# INSTRUCTIONS TO FOLLOW
Could you return each entry below exactly as written, minus any pictures?

(Code change snippets)
—————
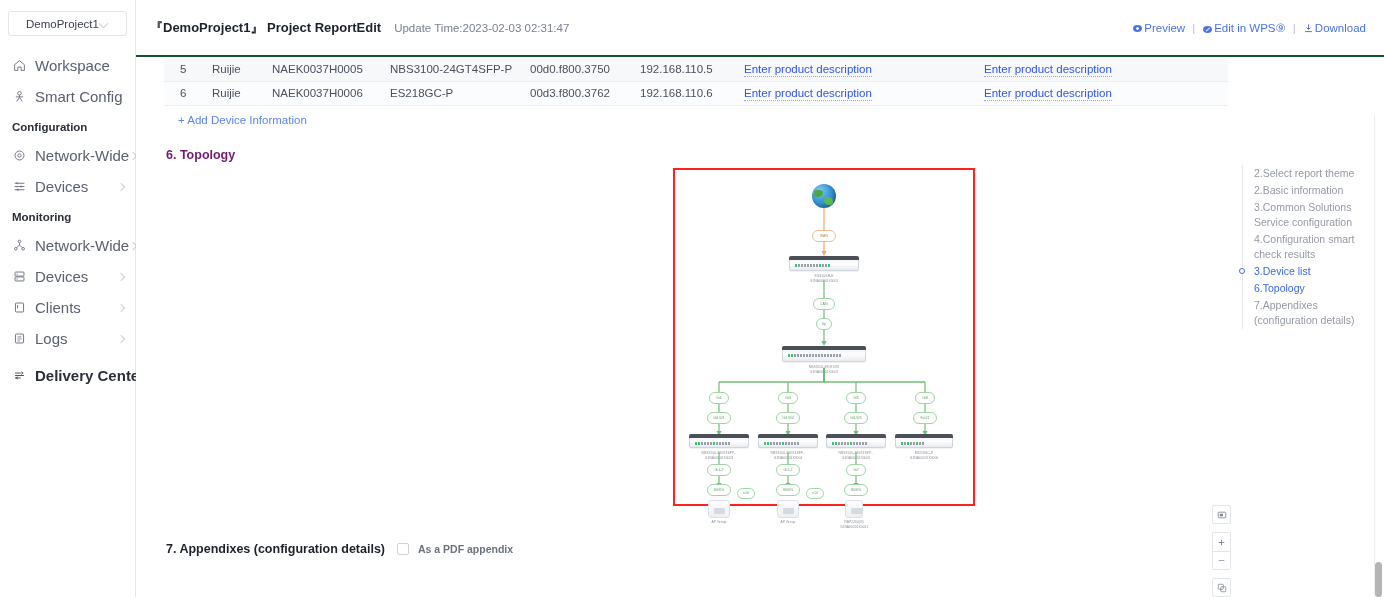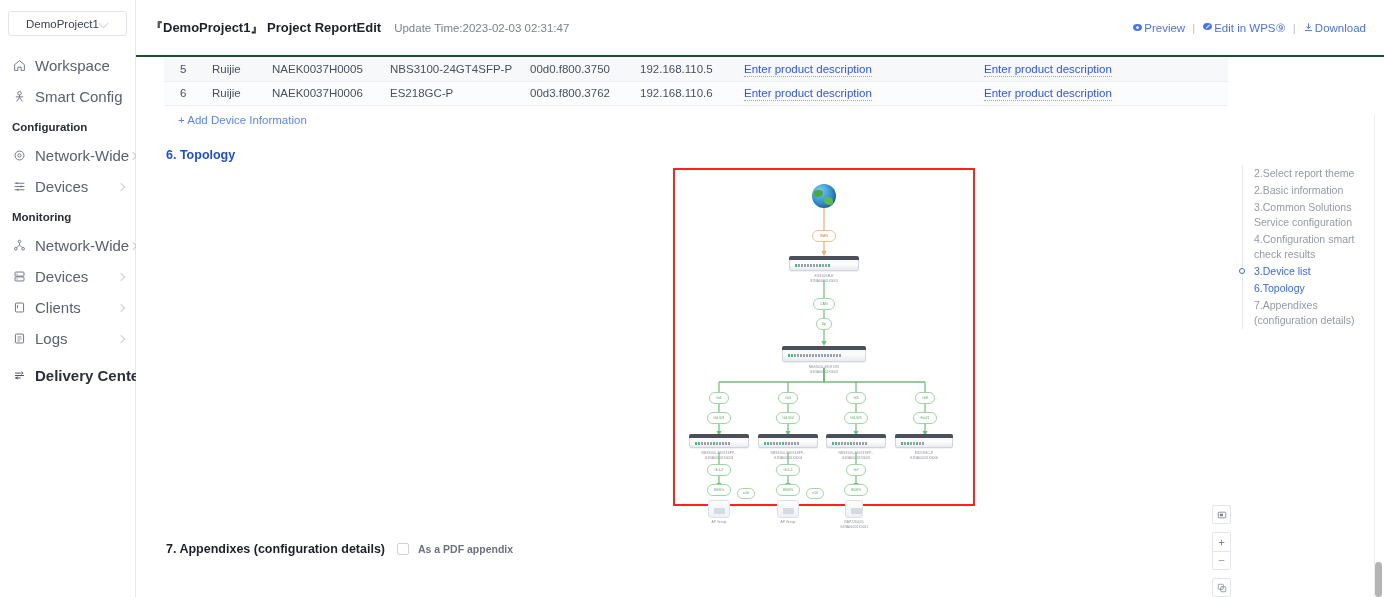"Preview" .tb-link { align-items: flex-start -> flex-end }
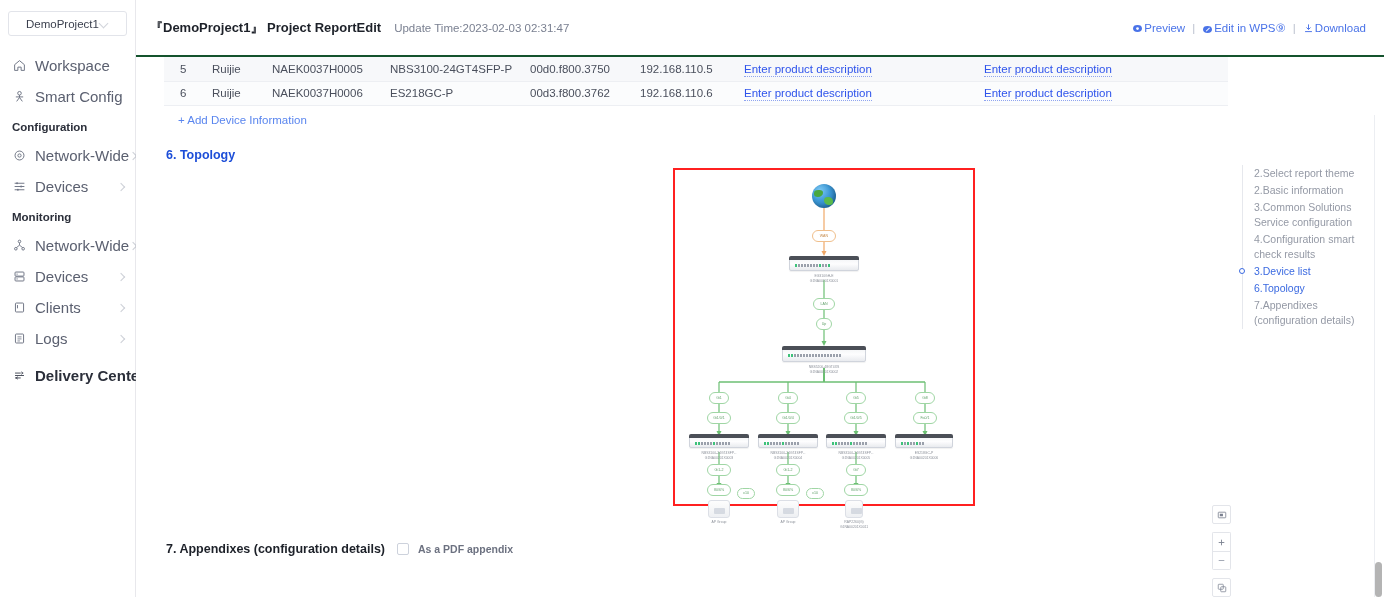"6. Topology" .sec-heading { color: #1d4ed8 -> #701a75 }
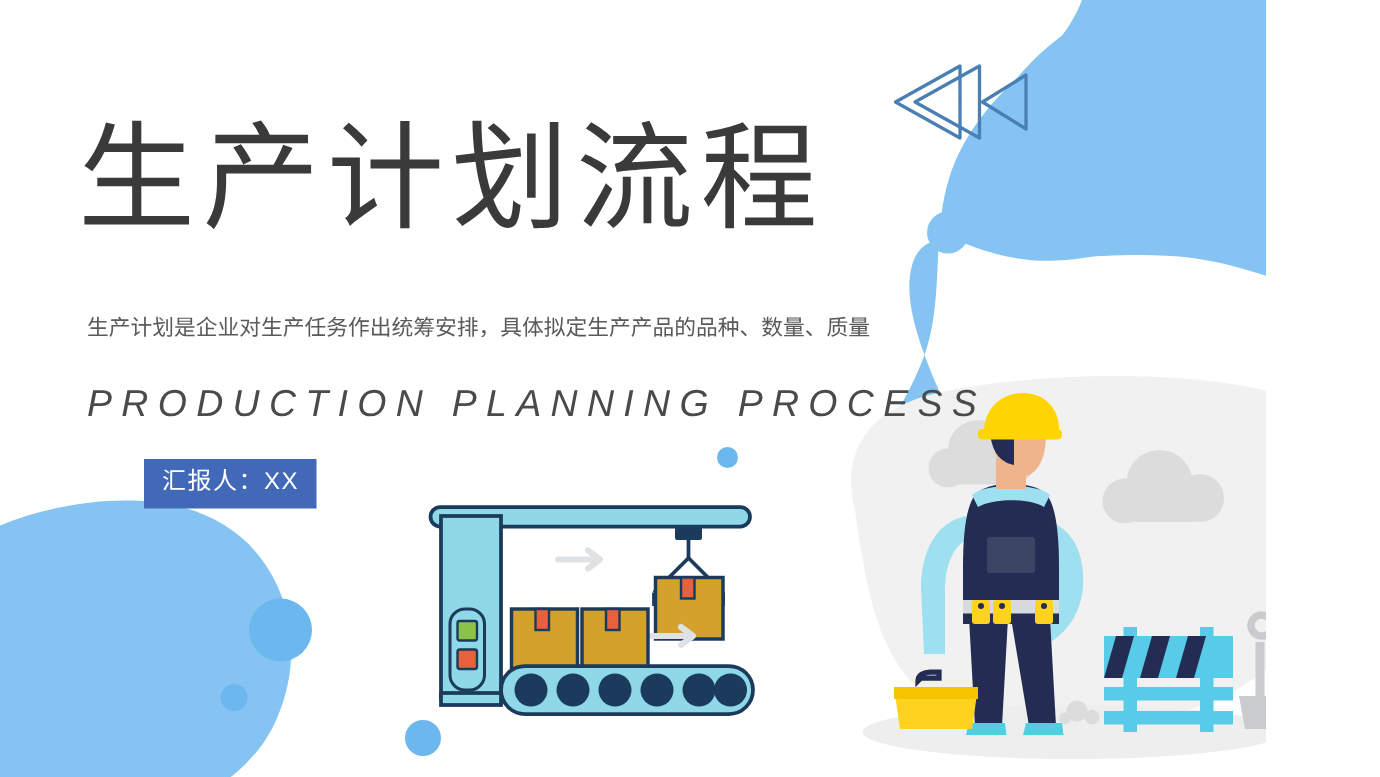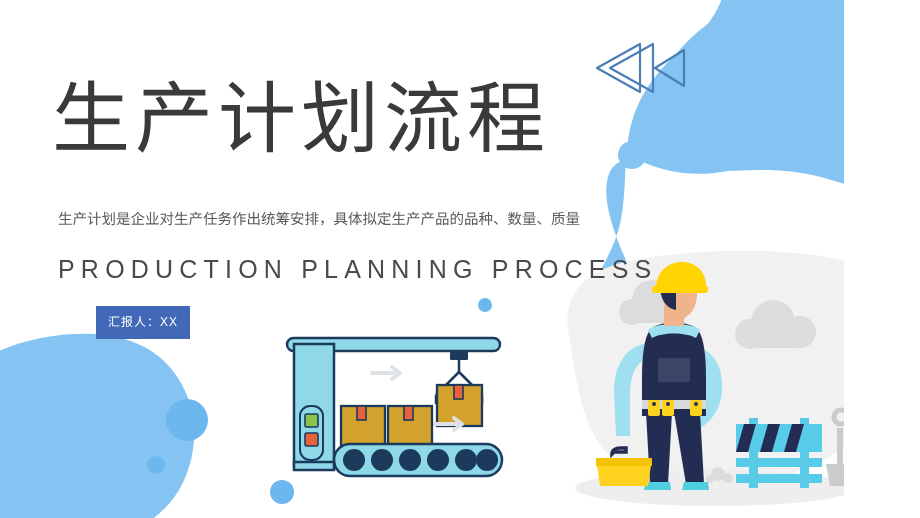"PRODUCTION PLANNING PROCESS" .eng-title { font-style: none -> italic }
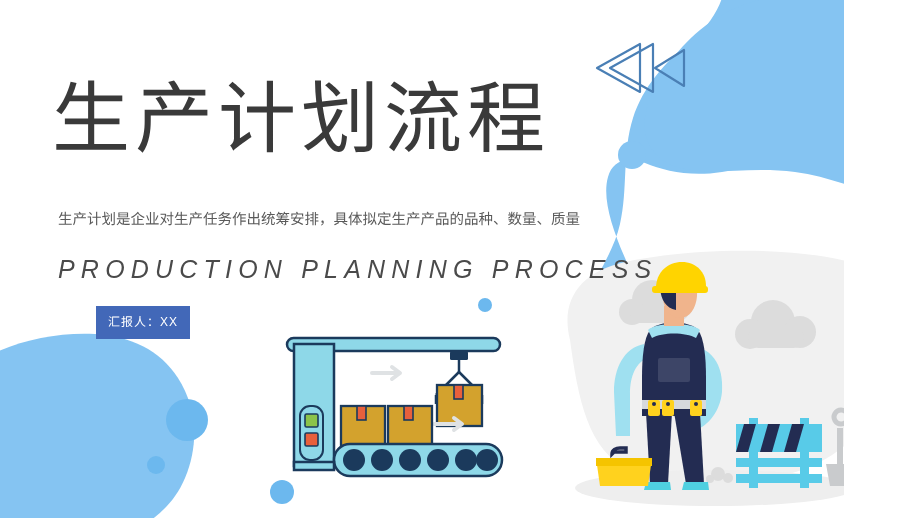"汇报人：XX" .presenter-badge { font-size: 12px -> 16px }
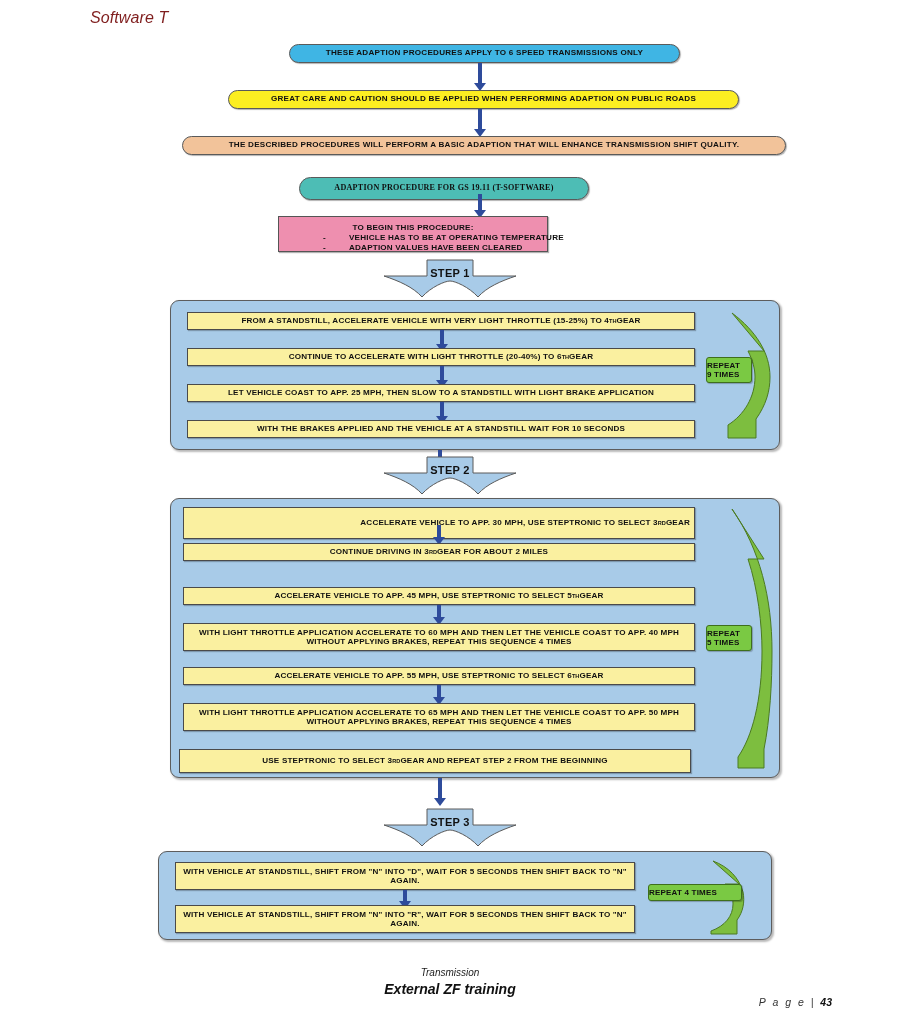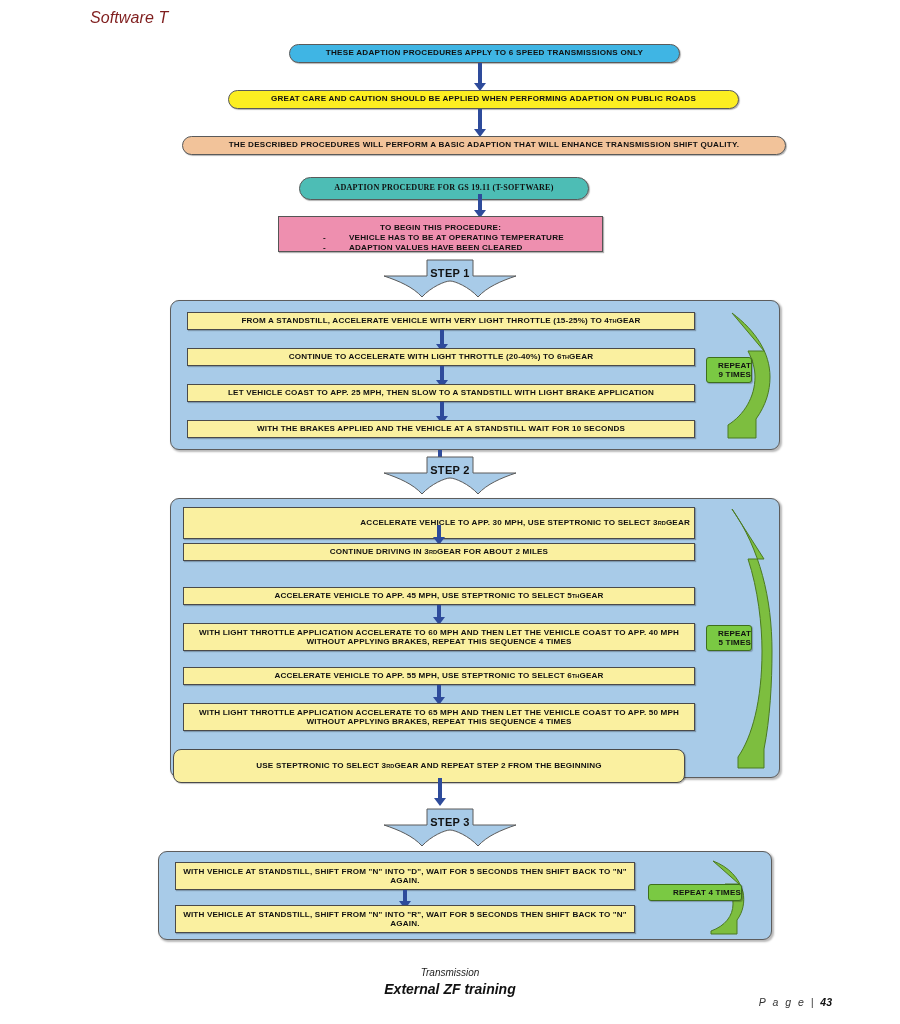"TO BEGIN THIS PROCEDURE:" div.note-box { width: 325px -> 270px }
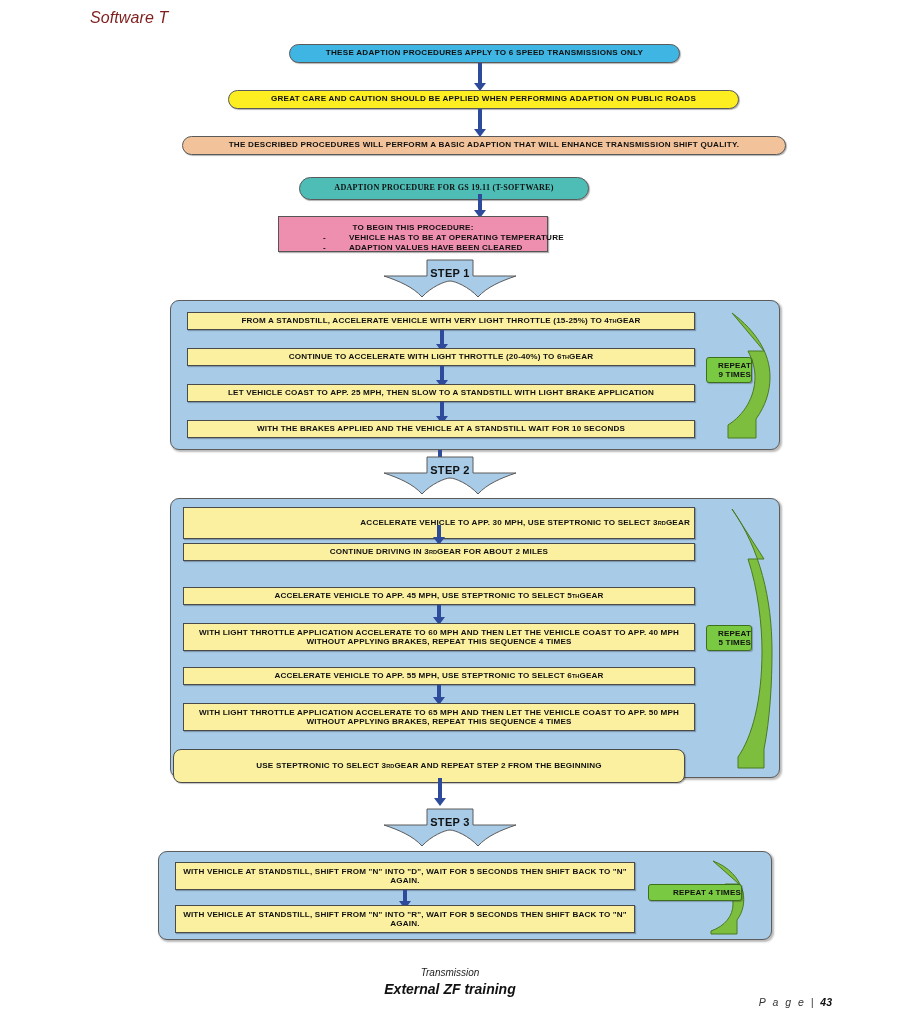"REPEAT" .badge { align-items: flex-end -> flex-start }
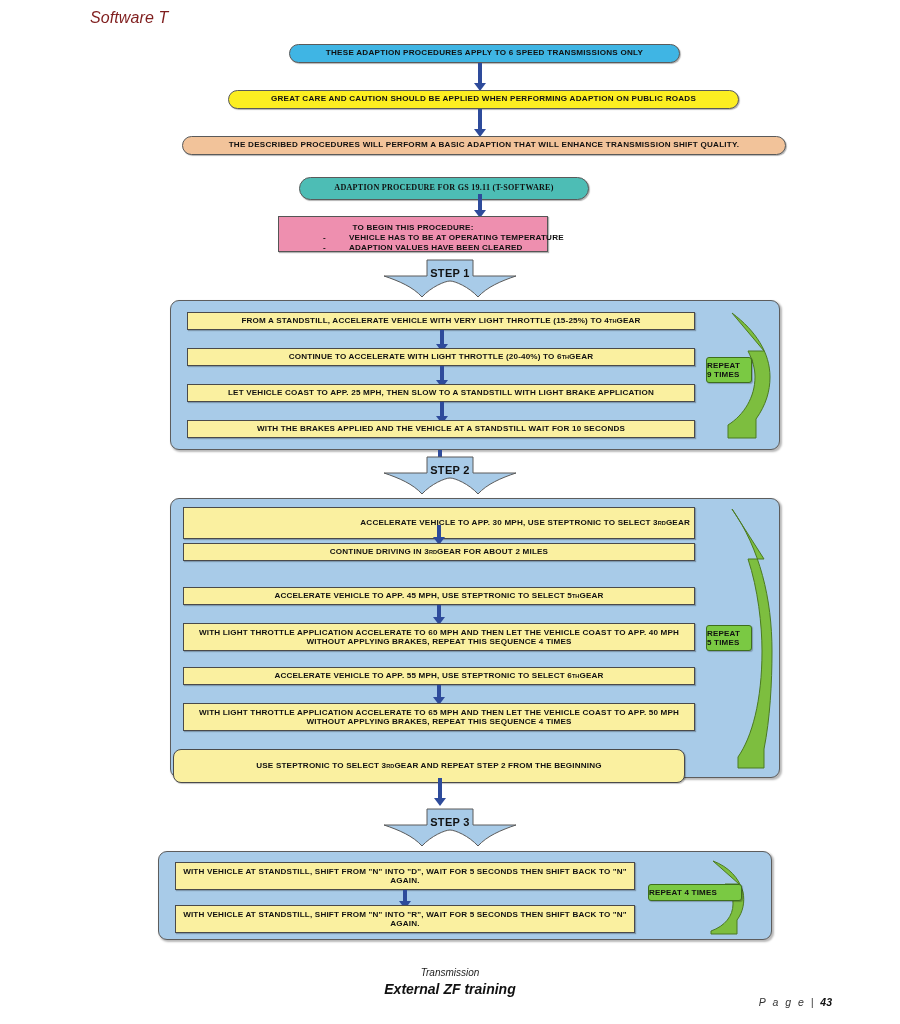"USE STEPTRONIC TO SELECT 3" div.row { border-radius: 8px -> none; height: 34px -> 24px; left: 2px -> 8px }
—————
# RESPONSE AREA
"Preview" .tb-link { align-items: flex-start -> flex-end }
"6. Topology" .sec-heading { color: #1d4ed8 -> #701a75 }
"PRODUCTION PLANNING PROCESS" .eng-title { font-style: none -> italic }
"汇报人：XX" .presenter-badge { font-size: 12px -> 16px }
"TO BEGIN THIS PROCEDURE:" div.note-box { width: 325px -> 270px }
"REPEAT" .badge { align-items: flex-end -> flex-start }
"USE STEPTRONIC TO SELECT 3" div.row { border-radius: 8px -> none; height: 34px -> 24px; left: 2px -> 8px }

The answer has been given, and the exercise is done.